Trust your “gut”. We all have a sixth sense that guides us to make decisions. Women are blessed with this little thing called women's intuition, but when it comes to business, intuition is viewed warm and fuzzy and, thus has no place in business. This couldn't be further from the truth. Medical journals insist intuition is made up of past experience, external cues, environmental stimuli and emotions (and I would argue, some spiritual guidance). While not scientific or even analytical, whether its that little voice in your brain or butterflies in your stomach (hence the term), you instincts are responding to all of these factors. For entrepreneurs, particularly women entrepreneurs, this empirical information can be just as effective as hard, fact-based data to make decisions. My instincts have guided me on many occasions, whether guiding me to a great opportunity, saving me from wasting valuable time or helping me avoid losing money. I recall when I made the decision to write my book, which accounts some of my experiences (and mistakes) in business and profiles the stories of other women entrepreneurs. I probably sent out 20 manuscripts and got just as many rejections. I was even told “this will never sell!” I admit, it was really discouraging. I began to think maybe they were right, and put the book away to pursue other projects. Fortunately, “my gut” would not let me totally abandon the book, which was released in November, 2015. It has gone on to be nominated for a national award, get numerous endorsements and reviews from notable publications and was a #1 new release in Business Entrepreneurship on Amazon.
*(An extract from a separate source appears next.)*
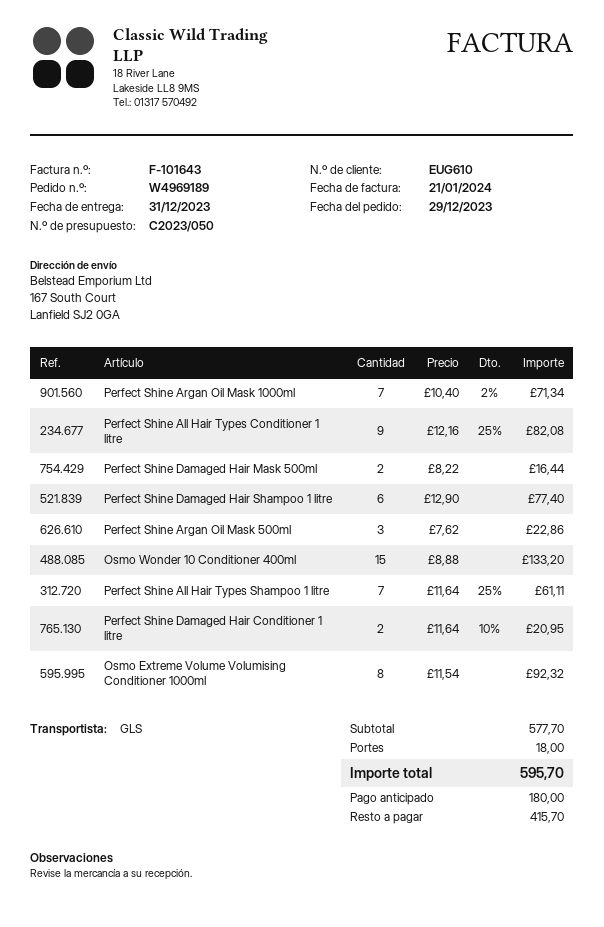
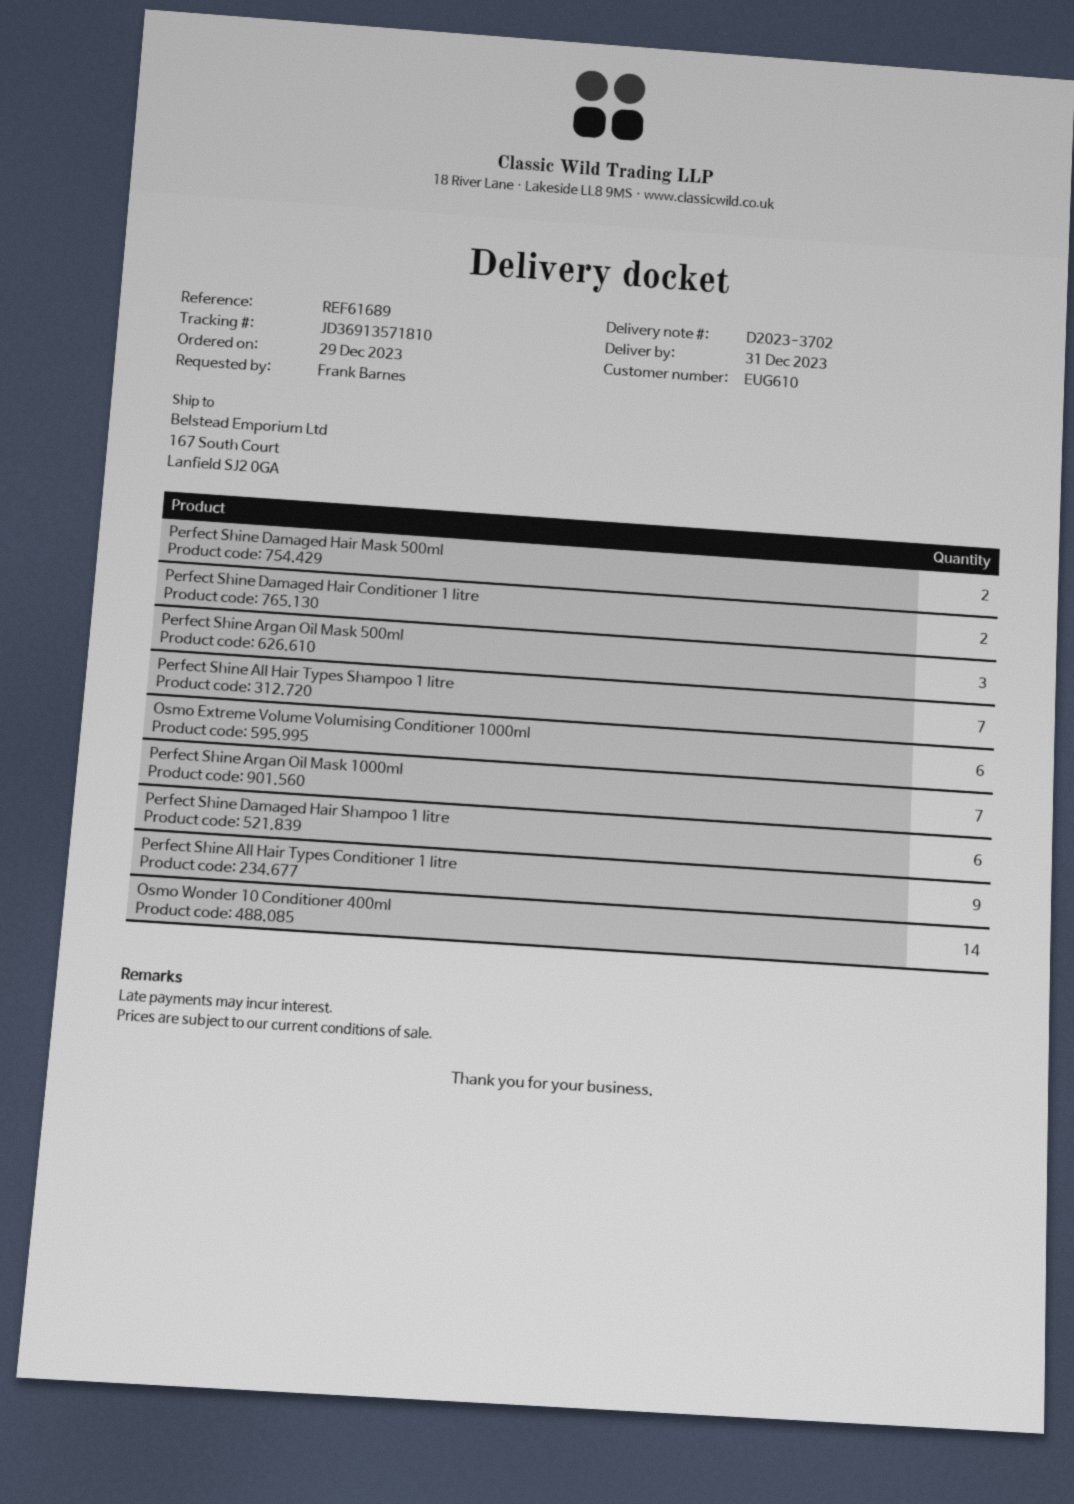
Osmo Wonder 10 Conditioner 400ml: 15 -> 14
Osmo Extreme Volume Volumising Conditioner 1000ml: 8 -> 6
Focus on adding value rather than solely on making money. Many small businesses think their size is a disadvantage and they cannot do business with larger companies because they don't have access to the same information, have years of experience or have large sums of capital. However, the fact is, they can leverage their size and use it their advantage by becoming more nimble, finding a niche in the market or solving a problem and becoming an asset for a potential customer. While profitability is a factor for every entrepreneurial venture, is should not be the primary driver. Early in my career, I was attracted to any opportunity that made money. I ended up constantly chasing so-called opportunities and not having anything lasting to show for it as a result. Now, when I consider projects, I’m driven by whether the opportunity contributes to my quality of life and provides the balance that I need. Further, when I shifted my business model from focusing solely on those that made money to how I could add value to an opportunity or a potential partner, is when I really began to achieve both personal and financial success.